Serap Dogansoy
30 Juillet 2026•Mise à jour: 30 Juillet 2026
AA / Istanbul / Serap Dogansoy
Près de 40 % des véhicules proposés dans le cadre de la nouvelle édition du dispositif de location sociale ont été commandés en deux semaines, a annoncé ce jeudi le ministre de l’Économie, Roland Lescure.
Depuis sa réouverture le 16 juillet, le programme a enregistré 19 500 commandes sur un objectif d’au moins 50 000 voitures électriques, a précisé le ministre sur France Inter. L’enveloppe consacrée à cette troisième édition s’élève à 401 millions d’euros.
Le dispositif permet aux ménages modestes de louer une voiture électrique neuve pour moins de 200 euros par mois, sans apport initial.
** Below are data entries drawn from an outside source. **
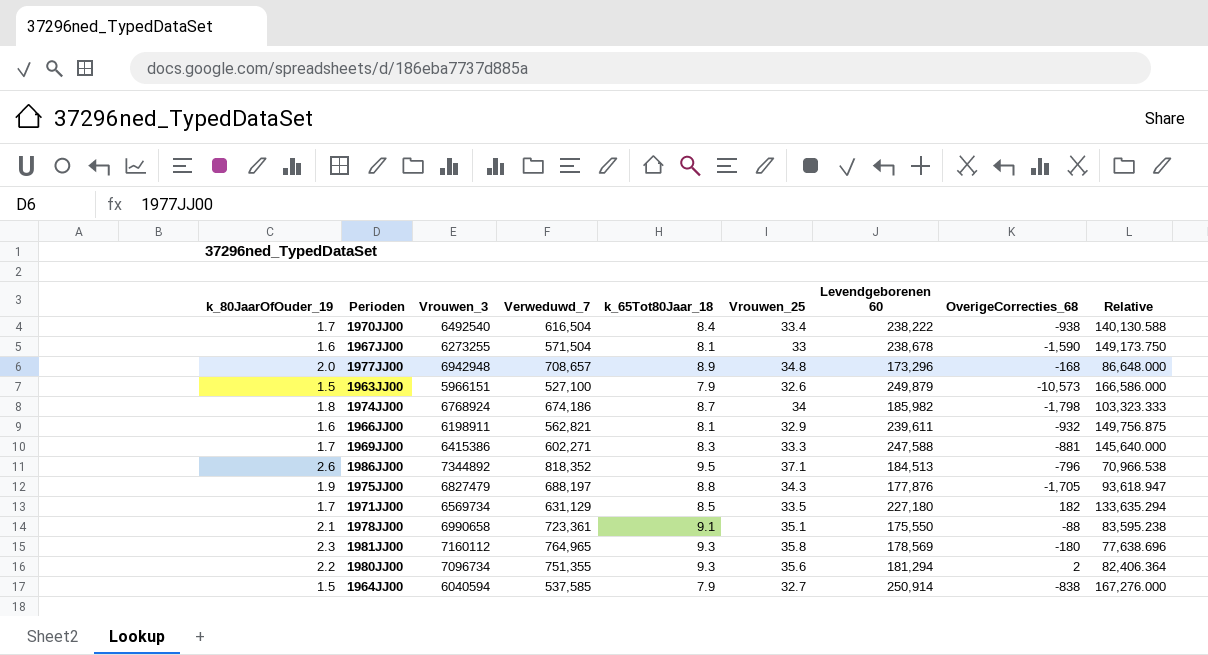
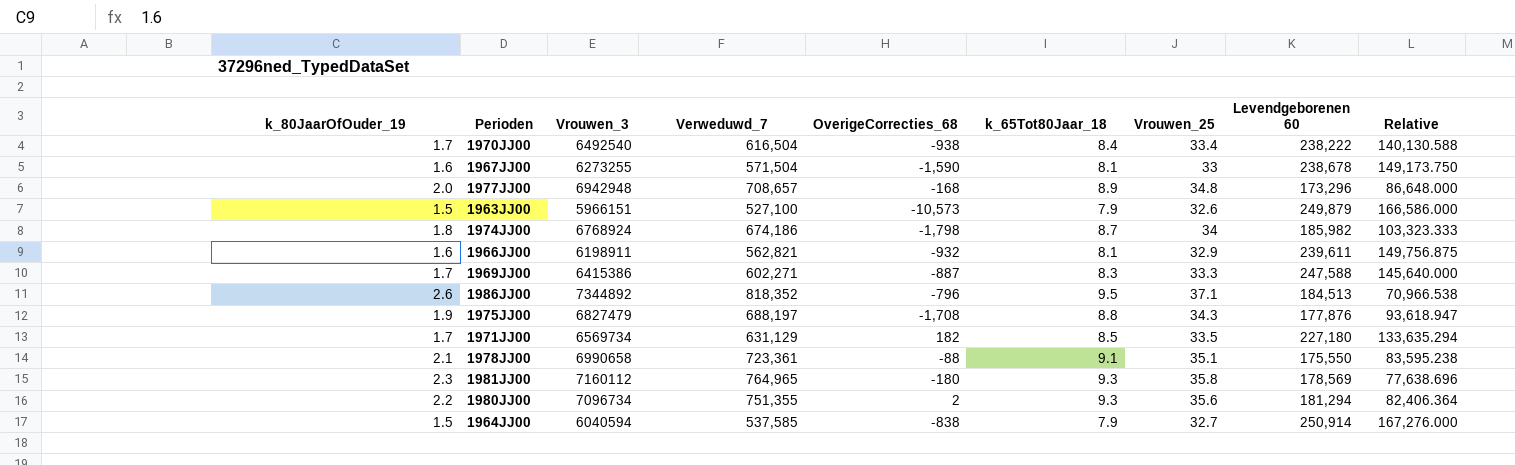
column OverigeCorrecties_68 | position: 8 -> 5
1969JJ00 | OverigeCorrecties_68: -881 -> -887
1975JJ00 | OverigeCorrecties_68: -1,705 -> -1,708

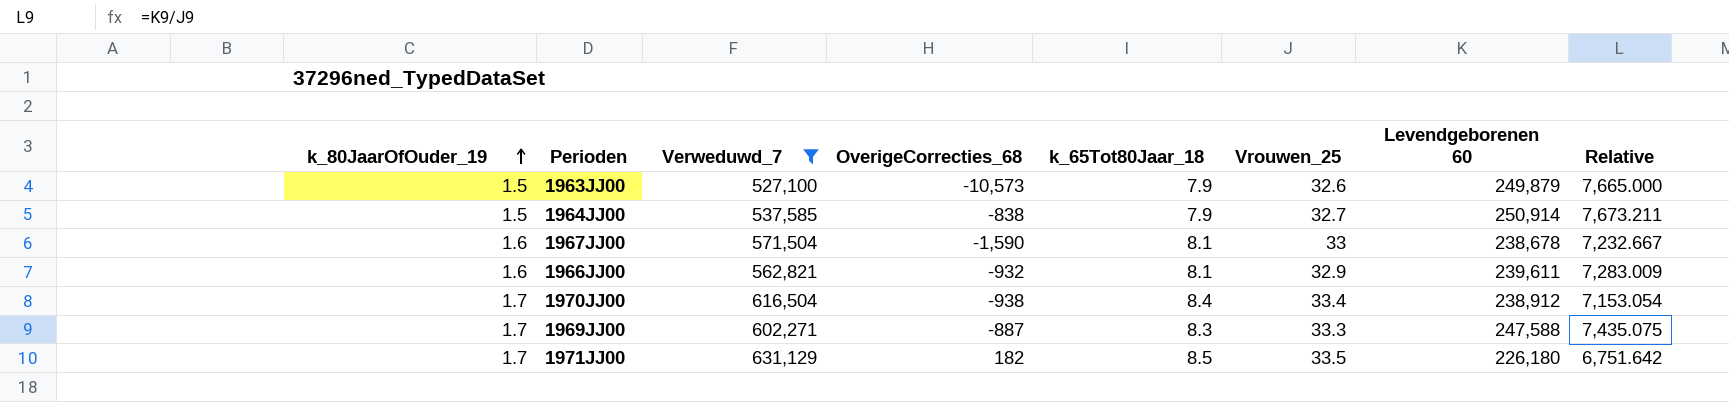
filter: none -> Verweduwd_7 <= 631,129
row order: none -> k_80JaarOfOuder_19 ascending
column Vrouwen_3 | position: 3 -> none
column Relative | formula: [Levendgeborenen 60] / [k_80JaarOfOuder_19] -> [Levendgeborenen 60] / [Vrouwen_25]
1970JJ00 | Levendgeborenen 60: 238,222 -> 238,912
1971JJ00 | Levendgeborenen 60: 227,180 -> 226,180

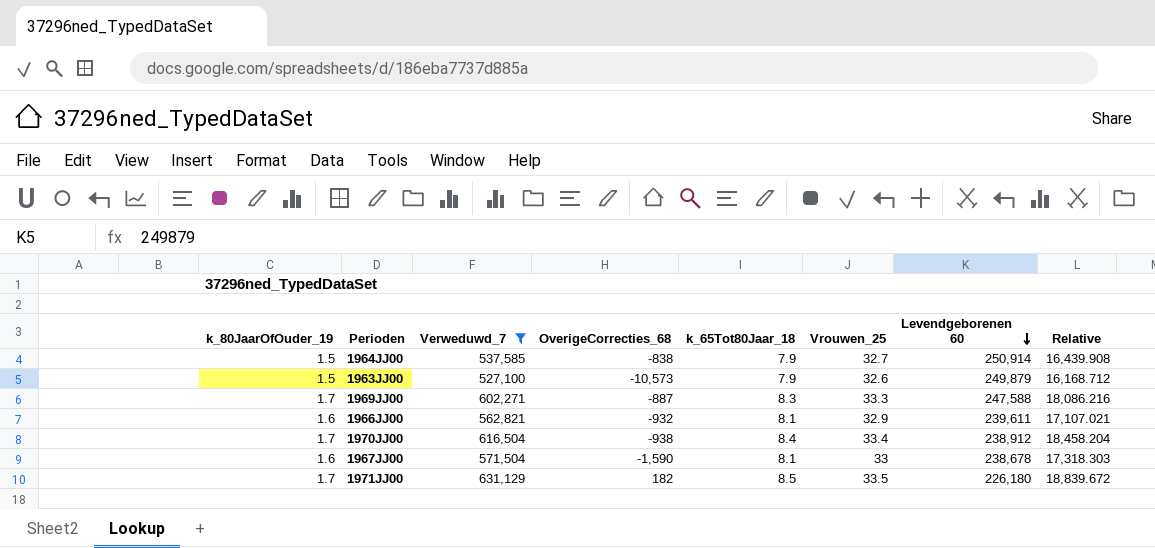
row order: k_80JaarOfOuder_19 ascending -> Levendgeborenen 60 descending
column Relative | formula: [Levendgeborenen 60] / [Vrouwen_25] -> [Verweduwd_7] / [Vrouwen_25]

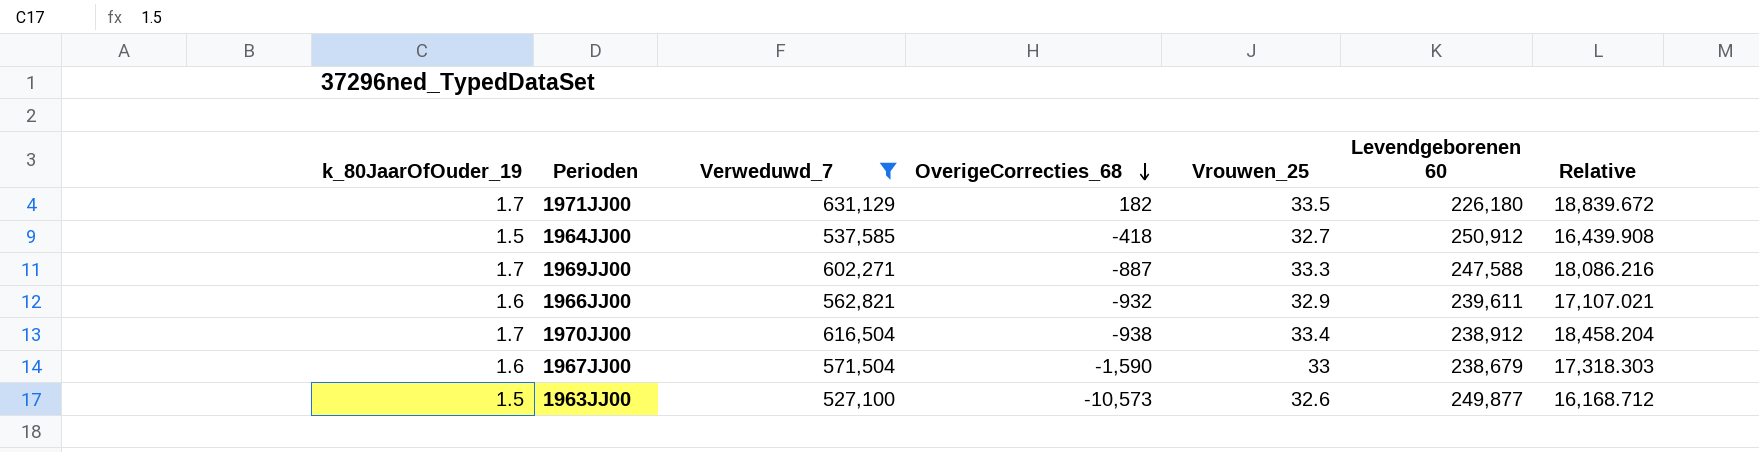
row order: Levendgeborenen 60 descending -> OverigeCorrecties_68 descending
column k_65Tot80Jaar_18 | position: 5 -> none
1964JJ00 | OverigeCorrecties_68: -838 -> -418
1964JJ00 | Levendgeborenen 60: 250,914 -> 250,912
1967JJ00 | Levendgeborenen 60: 238,678 -> 238,679
1963JJ00 | Levendgeborenen 60: 249,879 -> 249,877

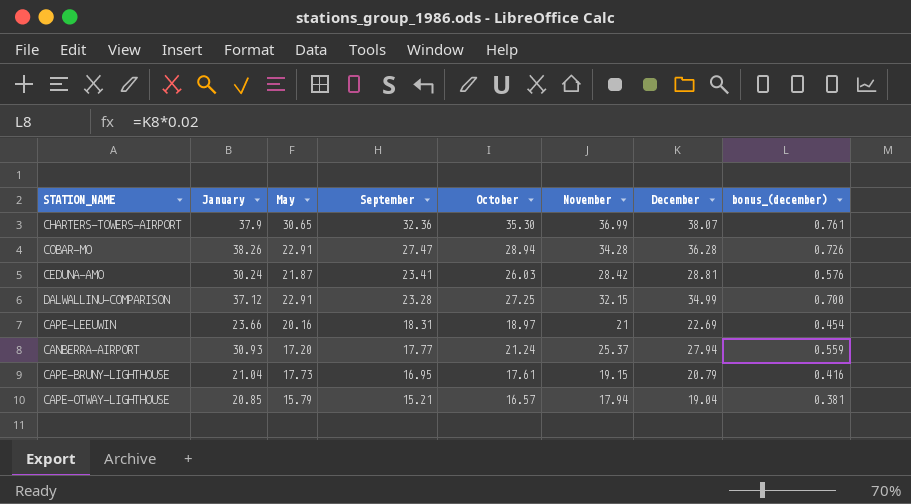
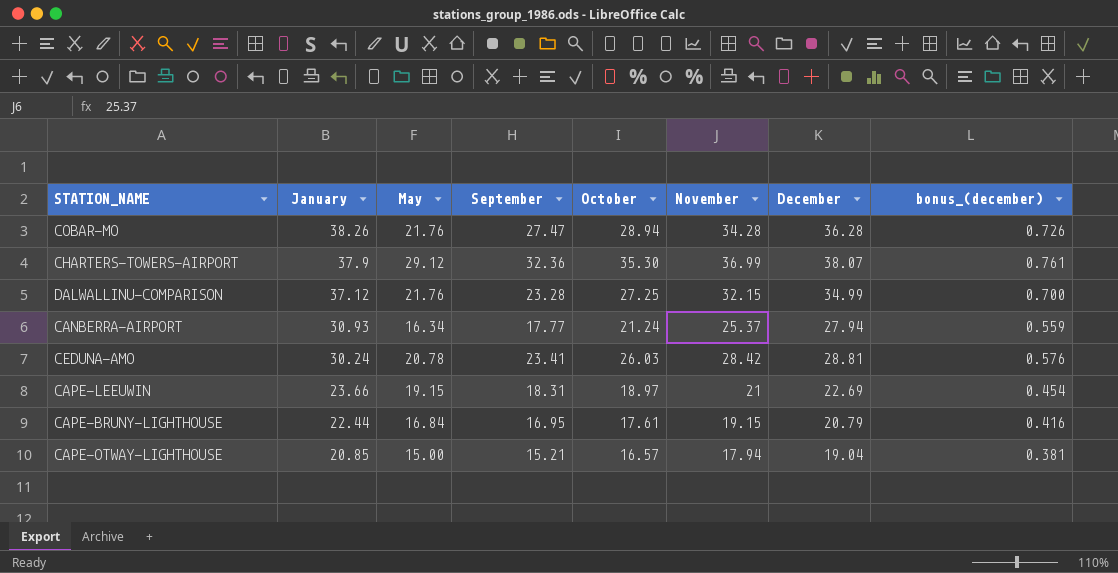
row order: September descending -> January descending
COBAR-MO | May: 22.91 -> 21.76
CHARTERS-TOWERS-AIRPORT | May: 30.65 -> 29.12
DALWALLINU-COMPARISON | May: 22.91 -> 21.76
CANBERRA-AIRPORT | May: 17.20 -> 16.34
CEDUNA-AMO | May: 21.87 -> 20.78
CAPE-LEEUWIN | May: 20.16 -> 19.15
CAPE-BRUNY-LIGHTHOUSE | January: 21.04 -> 22.44
CAPE-BRUNY-LIGHTHOUSE | May: 17.73 -> 16.84
CAPE-OTWAY-LIGHTHOUSE | May: 15.79 -> 15.00

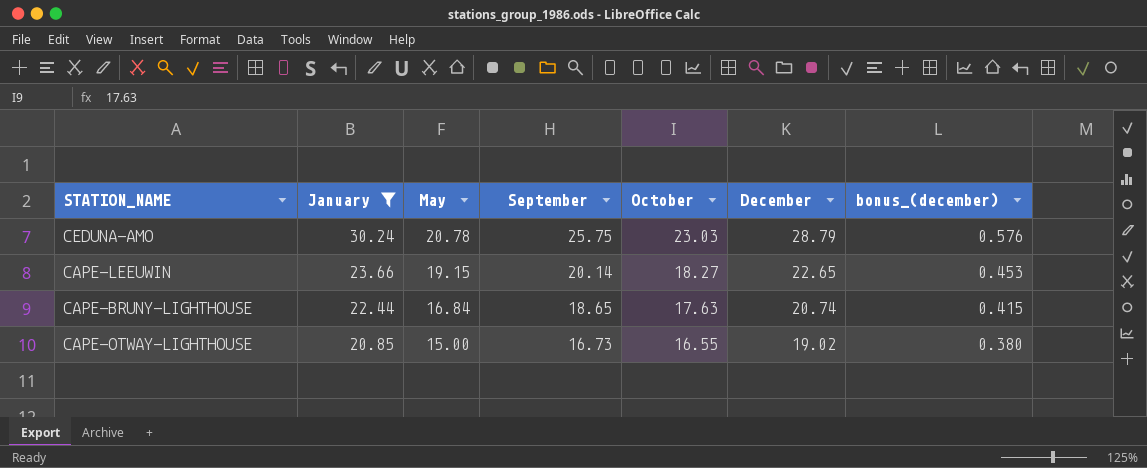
filter: none -> January <= 30.24
column November | position: 6 -> none
CEDUNA-AMO | September: 23.41 -> 25.75
CEDUNA-AMO | October: 26.03 -> 23.03
CEDUNA-AMO | December: 28.81 -> 28.79
CAPE-LEEUWIN | September: 18.31 -> 20.14
CAPE-LEEUWIN | October: 18.97 -> 18.27
CAPE-LEEUWIN | December: 22.69 -> 22.65
CAPE-LEEUWIN | bonus_(december): 0.454 -> 0.453
CAPE-BRUNY-LIGHTHOUSE | September: 16.95 -> 18.65
CAPE-BRUNY-LIGHTHOUSE | October: 17.61 -> 17.63
CAPE-BRUNY-LIGHTHOUSE | December: 20.79 -> 20.74
CAPE-BRUNY-LIGHTHOUSE | bonus_(december): 0.416 -> 0.415
CAPE-OTWAY-LIGHTHOUSE | September: 15.21 -> 16.73
CAPE-OTWAY-LIGHTHOUSE | October: 16.57 -> 16.55
CAPE-OTWAY-LIGHTHOUSE | December: 19.04 -> 19.02
CAPE-OTWAY-LIGHTHOUSE | bonus_(december): 0.381 -> 0.380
Certaines offres sont proposées à moins de 140 euros mensuels.
Le contrat doit durer au moins trois ans et inclure un minimum de 15 000 kilomètres par an sans frais supplémentaires. À son terme, le bénéficiaire peut restituer le véhicule ou l’acheter à sa valeur résiduelle lorsqu’une option d’achat est prévue.
Un dispositif destiné aux actifs modestes
La location sociale est réservée aux ménages dont le revenu fiscal de référence par part ne dépasse pas 16 880 euros. Les bénéficiaires doivent également parcourir plus de dix kilomètres entre leur domicile et leur lieu de travail avec leur voiture personnelle, ou effectuer plus de 8 000 kilomètres par an dans le cadre de leur activité professionnelle.
Les demandes sont effectuées directement auprès des concessionnaires ou des organismes de location agréés.
Les deux éditions précédentes avaient permis à environ 100 000 ménages modestes de bénéficier d’une voiture électrique. Au rythme actuel des commandes, le nouveau quota pourrait être atteint rapidement.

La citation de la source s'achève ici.